**Supplied material**.
== Segment start ==
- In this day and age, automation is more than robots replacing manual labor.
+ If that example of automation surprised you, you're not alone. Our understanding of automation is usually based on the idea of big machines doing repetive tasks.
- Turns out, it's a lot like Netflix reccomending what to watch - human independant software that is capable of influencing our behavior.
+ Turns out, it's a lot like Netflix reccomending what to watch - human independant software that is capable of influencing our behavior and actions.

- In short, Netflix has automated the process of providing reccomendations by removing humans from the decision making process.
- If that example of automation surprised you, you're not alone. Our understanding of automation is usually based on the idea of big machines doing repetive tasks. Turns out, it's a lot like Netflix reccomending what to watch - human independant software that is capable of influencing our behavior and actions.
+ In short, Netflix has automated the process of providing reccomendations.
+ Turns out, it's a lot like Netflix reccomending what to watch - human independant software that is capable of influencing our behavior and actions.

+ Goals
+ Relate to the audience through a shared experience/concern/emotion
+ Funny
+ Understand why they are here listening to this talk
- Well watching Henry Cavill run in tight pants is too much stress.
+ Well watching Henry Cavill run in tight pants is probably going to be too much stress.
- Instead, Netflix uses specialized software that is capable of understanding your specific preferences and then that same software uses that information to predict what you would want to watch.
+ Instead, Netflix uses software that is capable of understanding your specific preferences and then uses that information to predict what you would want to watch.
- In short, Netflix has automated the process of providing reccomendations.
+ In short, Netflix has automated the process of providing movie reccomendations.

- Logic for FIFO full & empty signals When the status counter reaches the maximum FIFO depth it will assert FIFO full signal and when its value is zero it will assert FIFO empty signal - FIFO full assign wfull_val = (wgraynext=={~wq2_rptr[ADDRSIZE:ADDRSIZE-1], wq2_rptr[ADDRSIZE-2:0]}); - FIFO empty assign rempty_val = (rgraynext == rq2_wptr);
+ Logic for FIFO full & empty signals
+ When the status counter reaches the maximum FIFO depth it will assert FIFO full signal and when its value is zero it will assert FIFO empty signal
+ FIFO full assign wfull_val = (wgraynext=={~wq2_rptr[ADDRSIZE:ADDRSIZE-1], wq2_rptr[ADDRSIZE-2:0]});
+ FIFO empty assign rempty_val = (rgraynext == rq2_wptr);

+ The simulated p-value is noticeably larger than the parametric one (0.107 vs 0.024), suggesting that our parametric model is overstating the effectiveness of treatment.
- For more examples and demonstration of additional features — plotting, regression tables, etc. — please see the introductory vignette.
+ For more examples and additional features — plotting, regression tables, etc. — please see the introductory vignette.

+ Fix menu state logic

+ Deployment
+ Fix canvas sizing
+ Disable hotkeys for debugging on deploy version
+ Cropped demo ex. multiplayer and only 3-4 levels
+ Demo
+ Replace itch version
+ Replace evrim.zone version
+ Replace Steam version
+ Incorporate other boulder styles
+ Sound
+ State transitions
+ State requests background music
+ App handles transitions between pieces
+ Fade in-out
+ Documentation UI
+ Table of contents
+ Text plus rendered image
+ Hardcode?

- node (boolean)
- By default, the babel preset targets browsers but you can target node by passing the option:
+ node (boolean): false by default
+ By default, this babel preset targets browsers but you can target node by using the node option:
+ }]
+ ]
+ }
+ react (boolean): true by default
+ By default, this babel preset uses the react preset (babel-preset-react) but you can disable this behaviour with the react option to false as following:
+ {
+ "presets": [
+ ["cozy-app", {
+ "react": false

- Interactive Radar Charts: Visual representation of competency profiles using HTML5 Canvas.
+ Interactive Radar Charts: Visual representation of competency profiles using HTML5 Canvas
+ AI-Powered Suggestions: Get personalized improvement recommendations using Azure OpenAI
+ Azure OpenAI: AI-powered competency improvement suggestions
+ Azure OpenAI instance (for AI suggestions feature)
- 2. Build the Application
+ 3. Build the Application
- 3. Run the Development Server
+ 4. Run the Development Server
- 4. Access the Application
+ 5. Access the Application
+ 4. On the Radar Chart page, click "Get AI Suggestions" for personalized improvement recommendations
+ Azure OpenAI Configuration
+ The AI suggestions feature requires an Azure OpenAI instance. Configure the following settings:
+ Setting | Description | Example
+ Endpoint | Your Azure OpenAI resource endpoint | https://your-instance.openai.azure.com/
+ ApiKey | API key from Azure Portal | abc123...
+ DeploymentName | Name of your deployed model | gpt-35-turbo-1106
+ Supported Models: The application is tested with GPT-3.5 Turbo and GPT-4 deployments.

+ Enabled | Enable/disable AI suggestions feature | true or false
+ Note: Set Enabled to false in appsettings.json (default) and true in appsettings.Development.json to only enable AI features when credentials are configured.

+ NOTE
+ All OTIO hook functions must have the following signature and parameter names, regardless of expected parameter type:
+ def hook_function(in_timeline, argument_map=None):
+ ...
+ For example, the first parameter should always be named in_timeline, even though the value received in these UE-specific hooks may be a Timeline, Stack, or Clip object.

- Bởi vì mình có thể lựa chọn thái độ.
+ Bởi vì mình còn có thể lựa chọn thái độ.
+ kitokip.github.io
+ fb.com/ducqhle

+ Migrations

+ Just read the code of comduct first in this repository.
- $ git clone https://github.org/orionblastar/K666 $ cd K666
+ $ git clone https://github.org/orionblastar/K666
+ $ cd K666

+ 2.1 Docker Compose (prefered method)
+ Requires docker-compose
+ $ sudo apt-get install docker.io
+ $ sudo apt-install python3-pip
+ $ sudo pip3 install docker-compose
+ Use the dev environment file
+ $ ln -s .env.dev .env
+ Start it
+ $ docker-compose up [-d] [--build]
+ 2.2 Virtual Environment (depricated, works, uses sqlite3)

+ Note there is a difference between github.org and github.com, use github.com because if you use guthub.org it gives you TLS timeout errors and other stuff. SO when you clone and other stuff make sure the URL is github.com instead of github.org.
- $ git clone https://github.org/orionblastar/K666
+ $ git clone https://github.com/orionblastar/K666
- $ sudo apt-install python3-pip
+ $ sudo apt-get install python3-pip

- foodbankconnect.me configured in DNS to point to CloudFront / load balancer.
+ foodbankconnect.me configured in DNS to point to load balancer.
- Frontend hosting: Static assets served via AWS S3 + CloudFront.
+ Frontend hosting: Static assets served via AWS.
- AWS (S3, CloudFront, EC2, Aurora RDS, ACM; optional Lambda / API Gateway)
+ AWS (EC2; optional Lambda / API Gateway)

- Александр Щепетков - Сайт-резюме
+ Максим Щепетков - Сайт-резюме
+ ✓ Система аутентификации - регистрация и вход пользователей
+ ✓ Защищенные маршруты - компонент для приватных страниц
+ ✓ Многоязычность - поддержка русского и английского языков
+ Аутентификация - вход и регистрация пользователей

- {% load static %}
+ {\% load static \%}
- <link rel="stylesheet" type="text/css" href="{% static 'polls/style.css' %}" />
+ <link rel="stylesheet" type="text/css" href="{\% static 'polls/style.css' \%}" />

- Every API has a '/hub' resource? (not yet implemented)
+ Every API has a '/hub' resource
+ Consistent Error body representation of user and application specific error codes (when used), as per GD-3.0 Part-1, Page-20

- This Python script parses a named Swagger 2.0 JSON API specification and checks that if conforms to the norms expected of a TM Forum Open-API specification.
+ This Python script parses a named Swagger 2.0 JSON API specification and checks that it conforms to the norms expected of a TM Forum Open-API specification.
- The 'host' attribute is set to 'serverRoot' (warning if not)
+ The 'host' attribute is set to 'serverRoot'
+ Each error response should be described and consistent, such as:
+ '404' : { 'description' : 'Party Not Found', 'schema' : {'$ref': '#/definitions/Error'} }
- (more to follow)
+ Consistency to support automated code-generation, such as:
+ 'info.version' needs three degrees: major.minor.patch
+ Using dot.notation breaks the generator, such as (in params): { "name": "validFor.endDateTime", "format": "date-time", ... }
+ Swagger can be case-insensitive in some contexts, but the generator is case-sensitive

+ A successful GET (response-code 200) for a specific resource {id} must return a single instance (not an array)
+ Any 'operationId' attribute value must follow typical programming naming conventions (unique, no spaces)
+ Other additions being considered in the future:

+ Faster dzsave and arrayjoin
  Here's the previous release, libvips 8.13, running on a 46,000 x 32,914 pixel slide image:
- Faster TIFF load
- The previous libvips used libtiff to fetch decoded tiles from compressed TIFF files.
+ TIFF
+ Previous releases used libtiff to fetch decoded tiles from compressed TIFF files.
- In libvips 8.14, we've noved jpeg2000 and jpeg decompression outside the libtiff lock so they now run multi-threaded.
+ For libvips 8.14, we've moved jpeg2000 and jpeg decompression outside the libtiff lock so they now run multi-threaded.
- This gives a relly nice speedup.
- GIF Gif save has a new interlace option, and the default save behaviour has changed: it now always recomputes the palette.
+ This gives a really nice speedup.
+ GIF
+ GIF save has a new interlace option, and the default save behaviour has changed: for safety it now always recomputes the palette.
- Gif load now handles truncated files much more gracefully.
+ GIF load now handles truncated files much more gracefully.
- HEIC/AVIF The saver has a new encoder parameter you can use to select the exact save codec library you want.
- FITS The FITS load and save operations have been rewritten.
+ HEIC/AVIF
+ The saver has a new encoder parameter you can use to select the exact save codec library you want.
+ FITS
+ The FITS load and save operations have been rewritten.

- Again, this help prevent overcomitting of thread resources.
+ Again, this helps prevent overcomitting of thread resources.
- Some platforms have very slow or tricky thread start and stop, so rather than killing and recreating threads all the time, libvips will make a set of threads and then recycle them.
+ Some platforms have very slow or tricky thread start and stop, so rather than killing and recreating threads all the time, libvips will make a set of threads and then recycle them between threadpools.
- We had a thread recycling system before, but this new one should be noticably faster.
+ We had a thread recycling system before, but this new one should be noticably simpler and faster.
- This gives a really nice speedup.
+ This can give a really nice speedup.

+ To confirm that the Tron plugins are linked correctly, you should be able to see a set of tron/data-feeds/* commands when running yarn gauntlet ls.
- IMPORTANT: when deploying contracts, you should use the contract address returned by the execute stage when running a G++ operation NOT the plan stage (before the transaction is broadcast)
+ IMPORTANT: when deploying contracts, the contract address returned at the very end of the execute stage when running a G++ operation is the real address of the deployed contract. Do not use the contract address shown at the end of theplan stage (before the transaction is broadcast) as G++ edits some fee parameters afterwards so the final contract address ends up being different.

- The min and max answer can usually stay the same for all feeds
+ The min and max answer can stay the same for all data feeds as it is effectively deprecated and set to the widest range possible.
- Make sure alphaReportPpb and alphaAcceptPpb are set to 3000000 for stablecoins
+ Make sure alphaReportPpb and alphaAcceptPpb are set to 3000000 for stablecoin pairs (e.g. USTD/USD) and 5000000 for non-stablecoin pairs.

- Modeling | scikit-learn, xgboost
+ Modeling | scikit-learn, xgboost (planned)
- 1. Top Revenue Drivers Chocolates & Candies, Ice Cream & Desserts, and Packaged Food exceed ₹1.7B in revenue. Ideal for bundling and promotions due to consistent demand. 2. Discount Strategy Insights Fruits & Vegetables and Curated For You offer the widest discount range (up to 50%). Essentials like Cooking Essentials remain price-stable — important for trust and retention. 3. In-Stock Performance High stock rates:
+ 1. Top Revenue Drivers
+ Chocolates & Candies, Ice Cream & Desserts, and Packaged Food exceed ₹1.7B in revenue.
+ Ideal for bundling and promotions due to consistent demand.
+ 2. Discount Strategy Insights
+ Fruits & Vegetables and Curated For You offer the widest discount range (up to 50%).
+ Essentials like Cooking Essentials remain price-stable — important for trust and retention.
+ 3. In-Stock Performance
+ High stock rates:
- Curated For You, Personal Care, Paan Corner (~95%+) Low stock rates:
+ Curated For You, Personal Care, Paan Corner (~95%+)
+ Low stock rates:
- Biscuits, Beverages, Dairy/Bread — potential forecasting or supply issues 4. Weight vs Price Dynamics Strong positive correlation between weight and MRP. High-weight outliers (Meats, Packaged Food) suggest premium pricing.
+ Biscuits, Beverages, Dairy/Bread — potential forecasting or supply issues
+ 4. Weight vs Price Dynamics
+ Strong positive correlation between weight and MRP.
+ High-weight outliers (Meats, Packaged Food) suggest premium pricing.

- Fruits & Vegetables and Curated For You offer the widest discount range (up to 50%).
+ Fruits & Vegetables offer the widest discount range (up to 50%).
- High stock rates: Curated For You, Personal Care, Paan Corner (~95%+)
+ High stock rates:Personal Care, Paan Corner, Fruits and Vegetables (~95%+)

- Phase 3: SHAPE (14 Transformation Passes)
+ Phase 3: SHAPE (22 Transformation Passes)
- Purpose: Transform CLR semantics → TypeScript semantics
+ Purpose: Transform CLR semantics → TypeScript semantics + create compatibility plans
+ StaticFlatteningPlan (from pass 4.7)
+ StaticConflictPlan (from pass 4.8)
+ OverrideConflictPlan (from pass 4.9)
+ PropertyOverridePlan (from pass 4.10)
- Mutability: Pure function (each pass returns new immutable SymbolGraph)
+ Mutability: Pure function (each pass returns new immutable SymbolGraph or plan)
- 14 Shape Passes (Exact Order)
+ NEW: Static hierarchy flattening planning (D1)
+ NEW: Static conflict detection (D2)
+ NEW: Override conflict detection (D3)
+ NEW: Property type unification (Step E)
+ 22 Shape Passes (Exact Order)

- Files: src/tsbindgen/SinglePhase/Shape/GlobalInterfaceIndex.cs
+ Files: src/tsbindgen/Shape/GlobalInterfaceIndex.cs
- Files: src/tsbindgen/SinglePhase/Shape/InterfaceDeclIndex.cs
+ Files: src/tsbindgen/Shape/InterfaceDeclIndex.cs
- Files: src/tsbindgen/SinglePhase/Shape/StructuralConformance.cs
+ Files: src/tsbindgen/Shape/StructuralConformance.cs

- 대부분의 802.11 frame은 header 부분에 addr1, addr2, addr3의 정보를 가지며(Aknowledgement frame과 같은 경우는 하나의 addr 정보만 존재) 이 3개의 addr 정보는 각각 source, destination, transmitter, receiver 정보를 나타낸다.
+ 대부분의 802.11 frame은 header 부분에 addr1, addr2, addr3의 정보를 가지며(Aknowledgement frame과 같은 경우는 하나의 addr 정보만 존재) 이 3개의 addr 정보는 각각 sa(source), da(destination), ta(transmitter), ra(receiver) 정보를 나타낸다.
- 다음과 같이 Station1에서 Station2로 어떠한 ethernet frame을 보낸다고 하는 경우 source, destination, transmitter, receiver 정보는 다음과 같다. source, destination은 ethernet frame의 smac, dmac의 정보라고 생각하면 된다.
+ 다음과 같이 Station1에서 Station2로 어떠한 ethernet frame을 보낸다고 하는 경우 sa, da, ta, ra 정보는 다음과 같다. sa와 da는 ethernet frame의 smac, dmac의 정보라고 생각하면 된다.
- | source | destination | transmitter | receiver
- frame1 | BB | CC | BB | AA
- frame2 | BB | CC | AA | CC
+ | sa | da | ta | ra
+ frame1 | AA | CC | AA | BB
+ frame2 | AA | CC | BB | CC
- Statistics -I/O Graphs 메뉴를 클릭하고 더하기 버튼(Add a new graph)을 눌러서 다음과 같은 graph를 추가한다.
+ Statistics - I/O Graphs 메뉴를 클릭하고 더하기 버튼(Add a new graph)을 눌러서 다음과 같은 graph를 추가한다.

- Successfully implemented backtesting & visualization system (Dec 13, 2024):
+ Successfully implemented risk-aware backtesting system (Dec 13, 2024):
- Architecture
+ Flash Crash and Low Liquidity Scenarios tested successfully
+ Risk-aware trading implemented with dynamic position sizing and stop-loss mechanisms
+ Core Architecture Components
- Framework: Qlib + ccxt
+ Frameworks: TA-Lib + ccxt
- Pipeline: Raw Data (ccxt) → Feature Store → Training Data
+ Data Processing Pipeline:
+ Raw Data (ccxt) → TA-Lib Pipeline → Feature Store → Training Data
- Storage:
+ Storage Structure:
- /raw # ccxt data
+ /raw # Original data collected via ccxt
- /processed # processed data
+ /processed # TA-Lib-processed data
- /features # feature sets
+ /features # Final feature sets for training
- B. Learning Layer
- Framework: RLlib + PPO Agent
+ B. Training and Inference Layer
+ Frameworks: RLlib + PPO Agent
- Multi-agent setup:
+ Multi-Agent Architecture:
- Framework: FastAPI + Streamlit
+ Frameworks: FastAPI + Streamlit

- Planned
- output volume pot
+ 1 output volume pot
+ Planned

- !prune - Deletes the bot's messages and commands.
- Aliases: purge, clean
== Segment end ==
Please go through the entries and show every line with the word "TypeScript".

- Purpose: Transform CLR semantics → TypeScript semantics
+ Purpose: Transform CLR semantics → TypeScript semantics + create compatibility plans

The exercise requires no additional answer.